MW: What is the most important trend affecting your sector this Christmas?
GW: Christmas amplifies the wider trends that are going on year round. This year it’s all about the cheat ingredients. Because of “treating in” we’re seeing a lot of cooking from scratch but people’s time pressures are still there. They want to produce an authentic meal but need to do that within modern family restrictions.
We are relaunching our brand this month starting with the Christmas range. While our brand proposition is a premium product, we are also looking to capture the home-spun element. We bring helpful shortcuts that help people create great food.
Head of corporate service
We’ve gone from seeing the corporate market looking to fulfil its Christmas orders late last year to starting pretty early in 2011. We launched our Christmas room on 28 July to take advantage of the tourist trade.
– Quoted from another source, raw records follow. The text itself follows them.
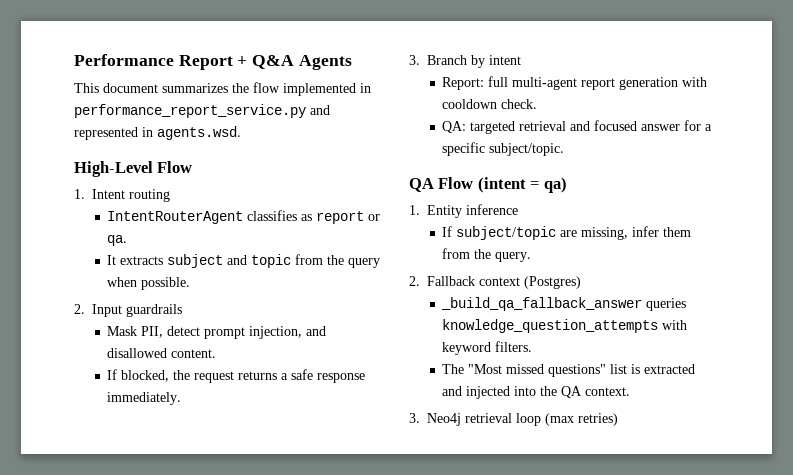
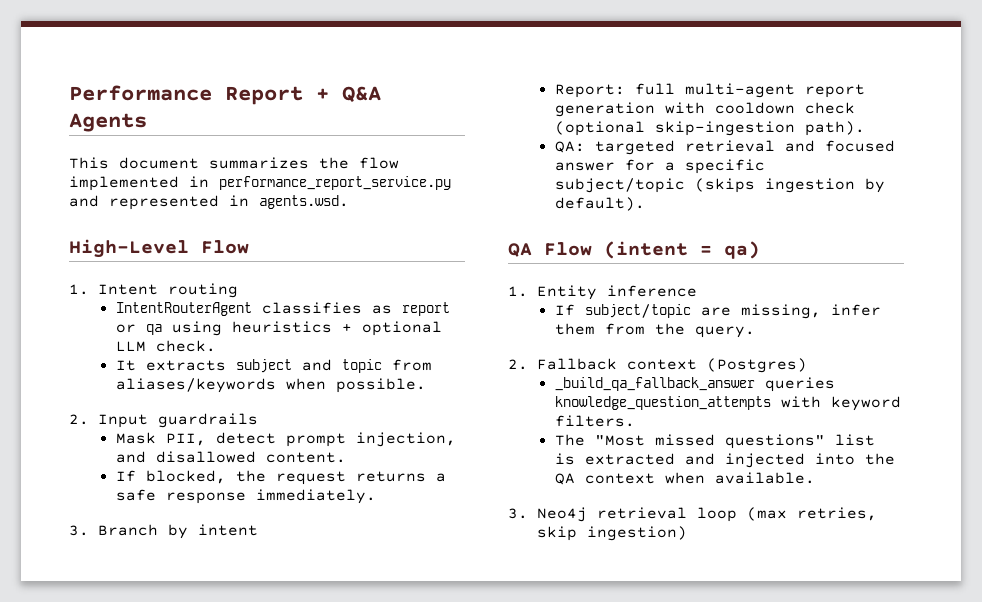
- IntentRouterAgent classifies as report or qa.
+ IntentRouterAgent classifies as report or qa using heuristics + optional LLM check.
- It extracts subject and topic from the query when possible.
+ It extracts subject and topic from aliases/keywords when possible.
- Report: full multi-agent report generation with cooldown check.
+ Report: full multi-agent report generation with cooldown check (optional skip-ingestion path).
- QA: targeted retrieval and focused answer for a specific subject/topic.
+ QA: targeted retrieval and focused answer for a specific subject/topic (skips ingestion by default).
- The "Most missed questions" list is extracted and injected into the QA context.
+ The "Most missed questions" list is extracted and injected into the QA context when available.
- 3. Neo4j retrieval loop (max retries)
+ 3. Neo4j retrieval loop (max retries, skip ingestion)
Perhaps this is because summer didn’t really take off in the UK and consumers’ thoughts are turning to winter already. Certainly much of our Christmas range is available from August, which is when our signature hamper campaign also launched. We would consider mid-November to be late for corporate clients to be looking to fulfill their staff and client orders, which is what they were doing last year. It may have been that people were still unsure of budgets because of the recovering economy.
The Harrods brand is clearly a draw, from the tourist wanting to buy bits and pieces from us as souvenirs to international clients investing in our signature food lines. Even if they buy other brands such as Mulberry leather cases for Apple iPads, coming in Harrods packaging is still a benefit for them. People want to get their hands on a quintessentially English brand.
However, their patterns of spending have changed. I don’t think more junior staff are getting such extravagant gifts any more. But bespoke gifts are doing well – people want something that isn’t necessarily expensive, but is something that the recipient will appreciate.
Two years ago corporate clients were perhaps more concerned about the state of the economy. But I don’t think that is the case now. It’s business as usual as far as the budget will allow and my gut instinct is that it is going to be a good year.